**AIM OF THE EXERCISE**: Once the line containing "الجبهة الديمقراطية تؤكد" is found, please copy it and all lines after it through the end of the records, exactly, leaving out pictures.

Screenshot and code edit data
- - -

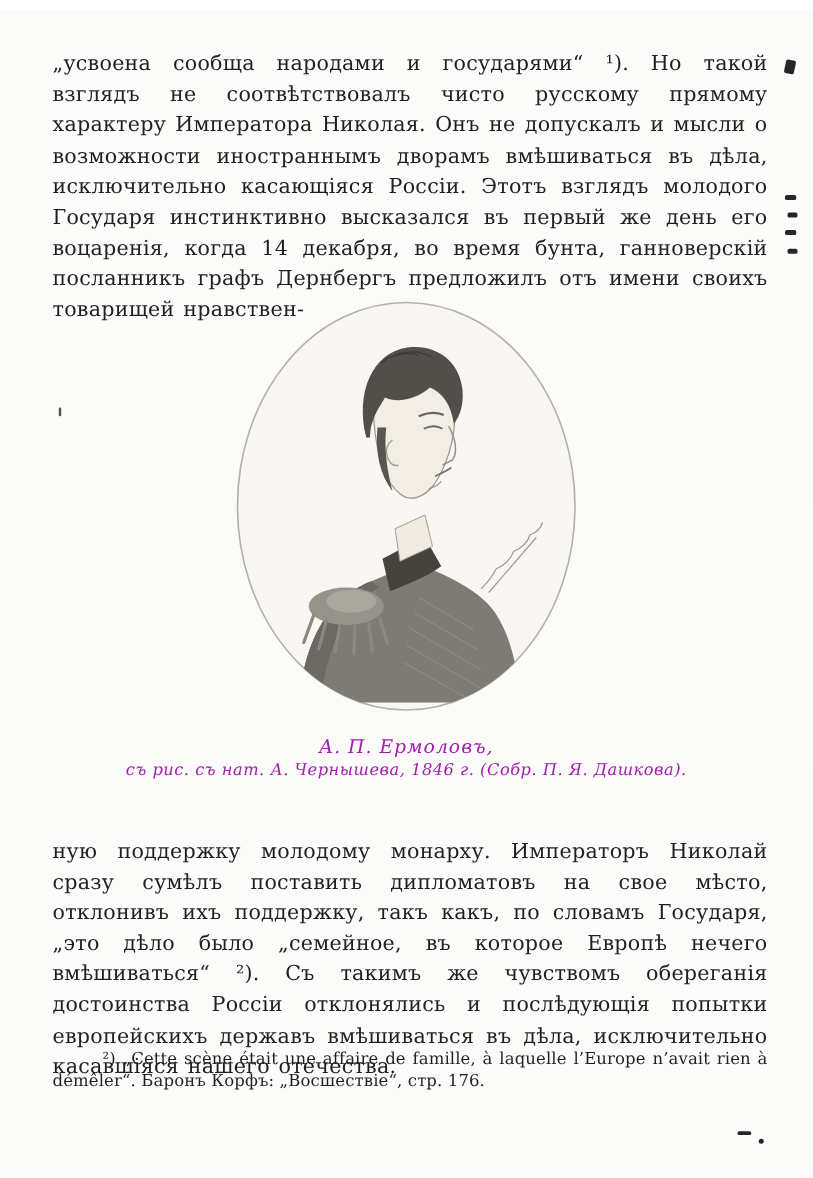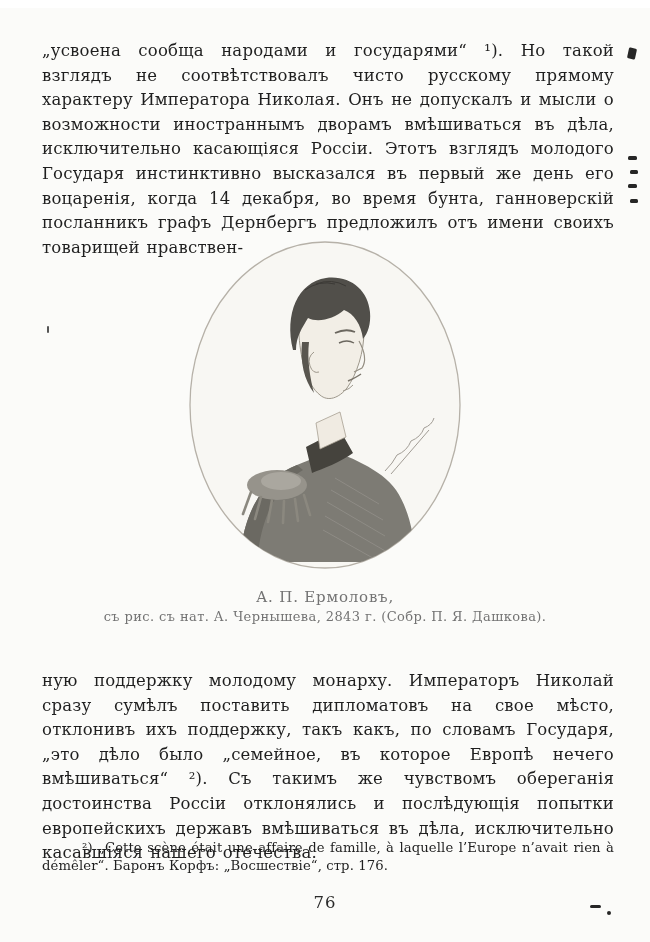"А. П. Ермоловъ," .caption { color: #737373 -> #a21caf; font-style: none -> italic }
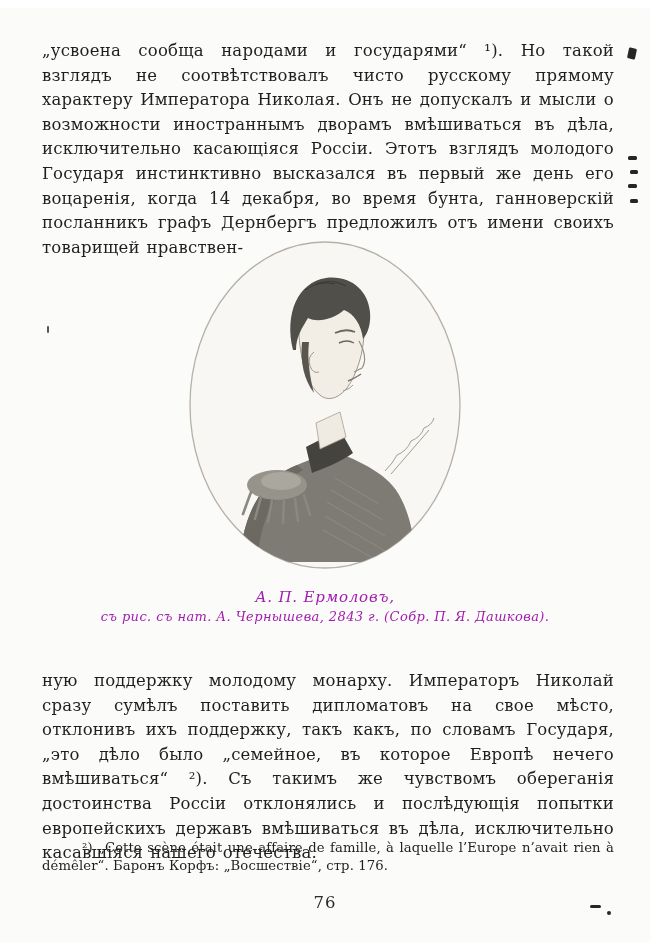"съ рис. съ нат. А." div.caption { text: 2843 -> 1846 }
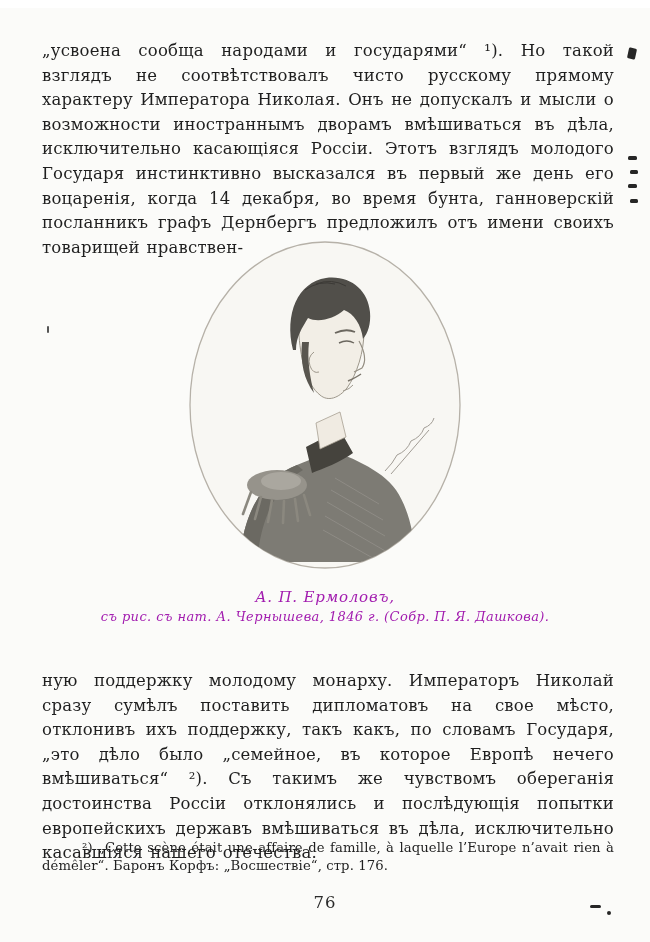"76" div.page-number { html: <div>76</div> -> none }
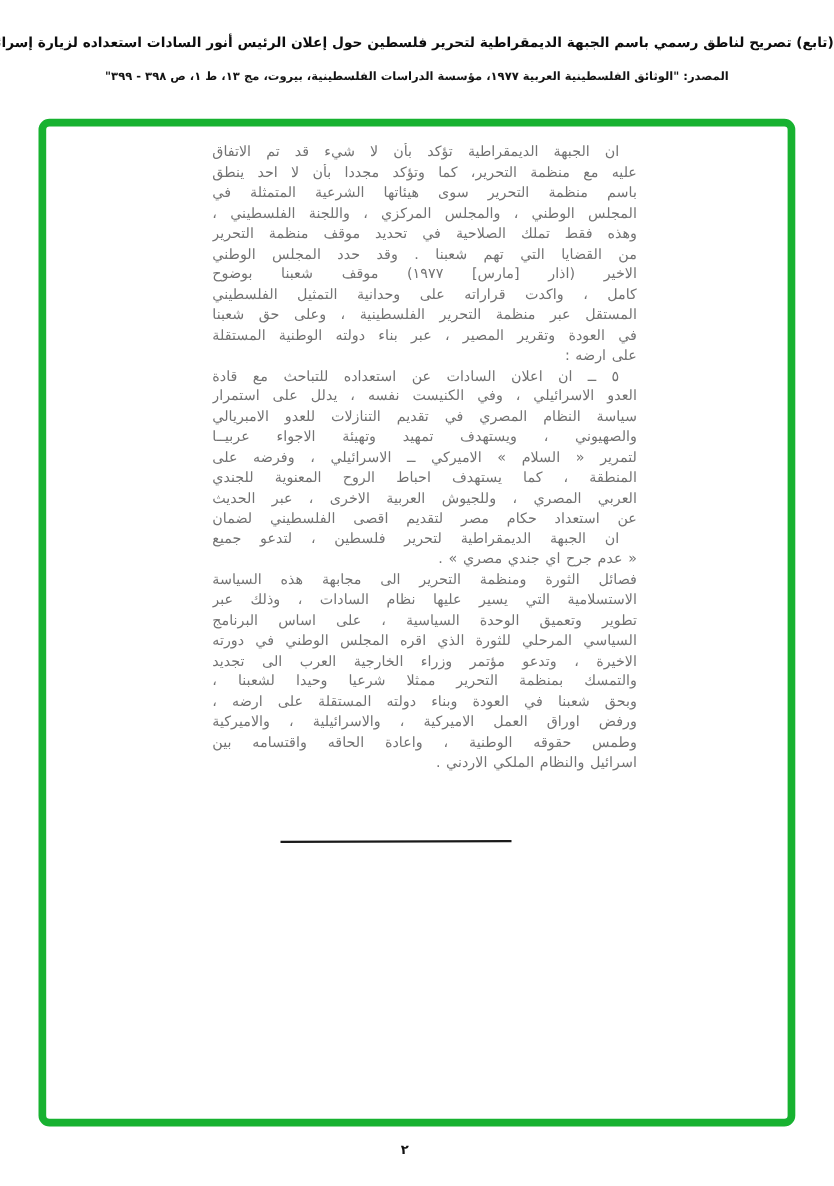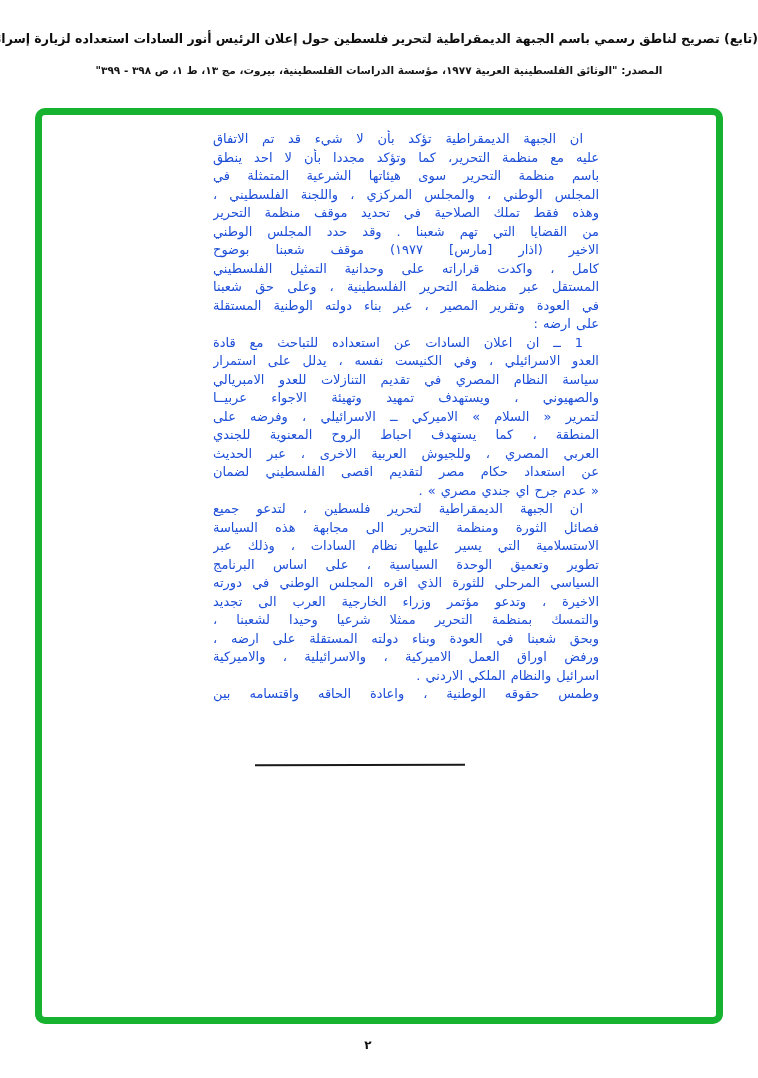"ان الجبهة الديمقراطية تؤكد بأن" .text-col { color: #1d4ed8 -> #737373; margin-left: 20px -> none }
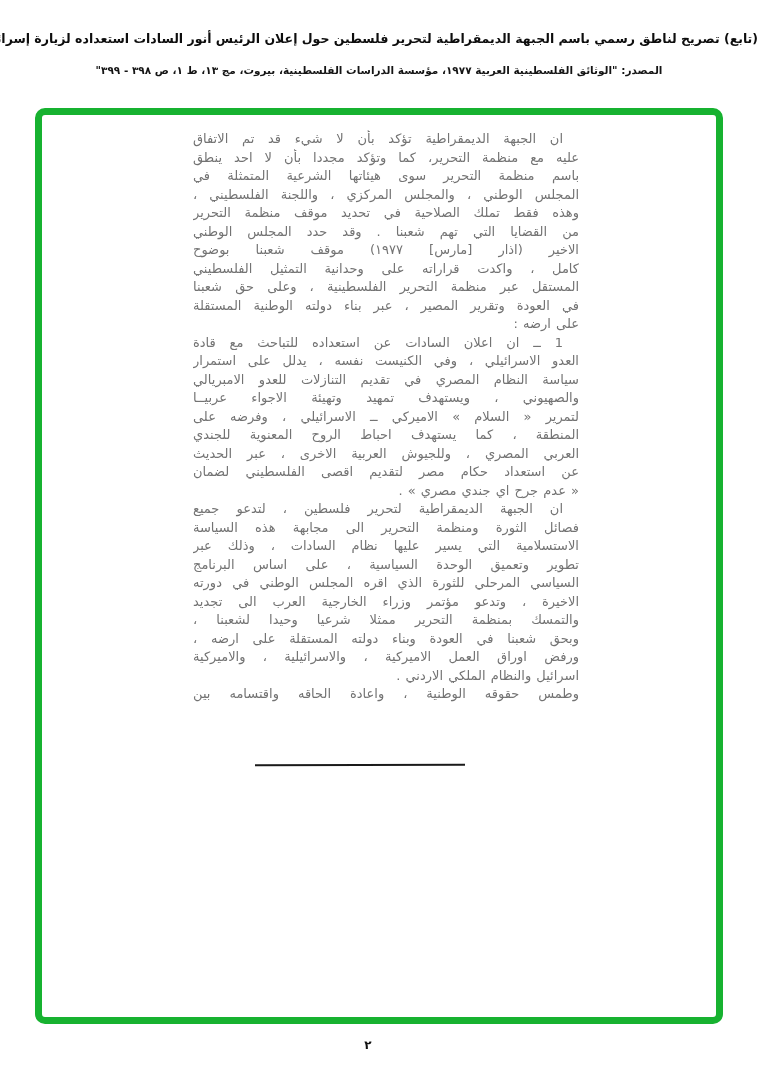"1 ــ ان اعلان السادات" div.line { text: 1 -> ٥ }
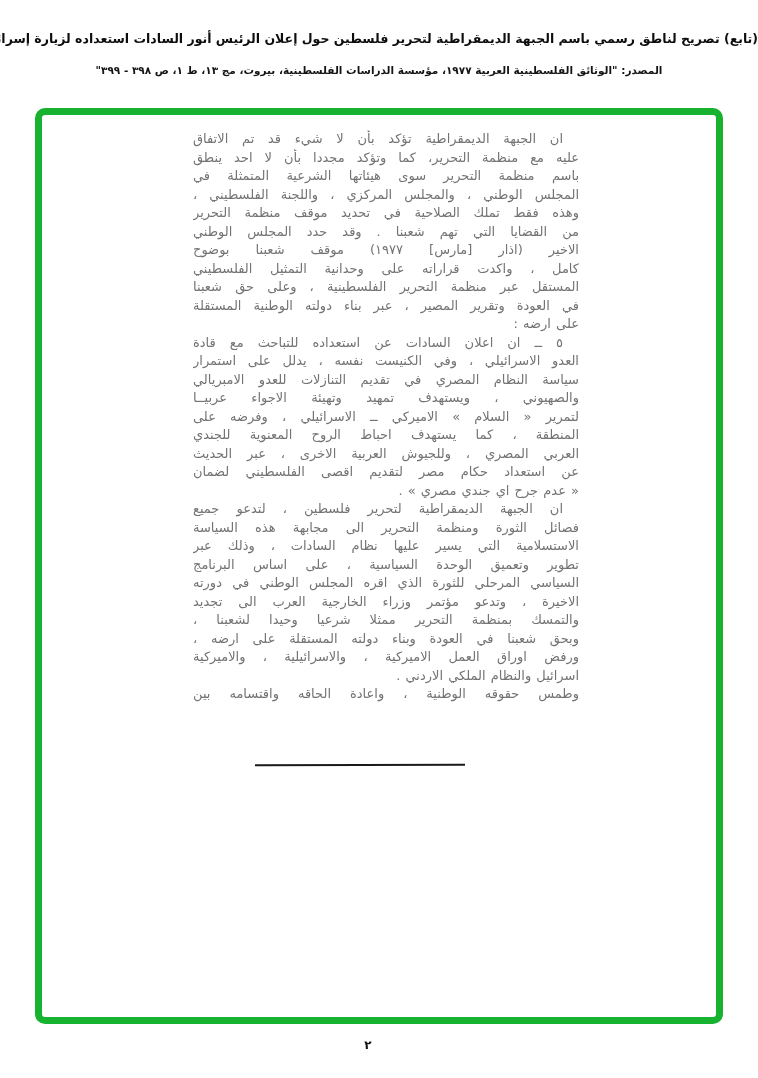"« عدم جرح اي جندي" div.line { order: before "ان الجبهة الديمقراطية لتحرير فلسطين" -> after "ان الجبهة الديمقراطية لتحرير فلسطين" }
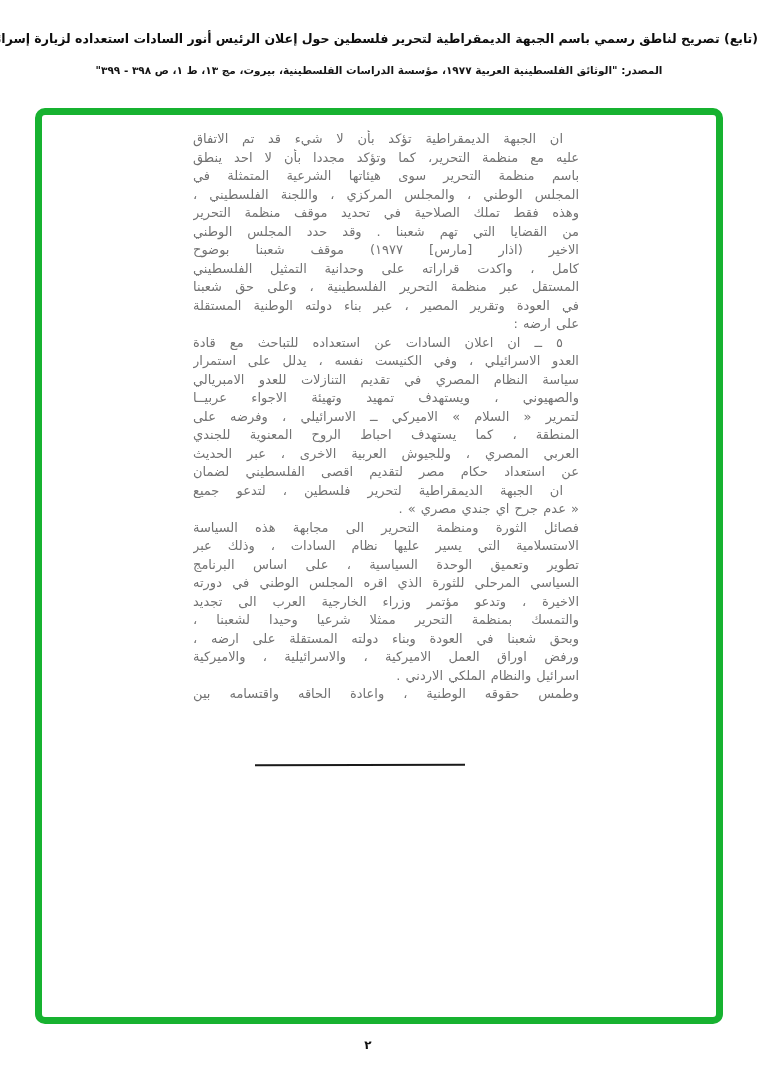"اسرائيل والنظام الملكي الاردني ." div.line { order: before "وطمس حقوقه الوطنية ، واعادة" -> after "وطمس حقوقه الوطنية ، واعادة" }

- - -

**EXPECTED ANSWER**:
"ان الجبهة الديمقراطية تؤكد بأن" .text-col { color: #1d4ed8 -> #737373; margin-left: 20px -> none }
"1 ــ ان اعلان السادات" div.line { text: 1 -> ٥ }
"« عدم جرح اي جندي" div.line { order: before "ان الجبهة الديمقراطية لتحرير فلسطين" -> after "ان الجبهة الديمقراطية لتحرير فلسطين" }
"اسرائيل والنظام الملكي الاردني ." div.line { order: before "وطمس حقوقه الوطنية ، واعادة" -> after "وطمس حقوقه الوطنية ، واعادة" }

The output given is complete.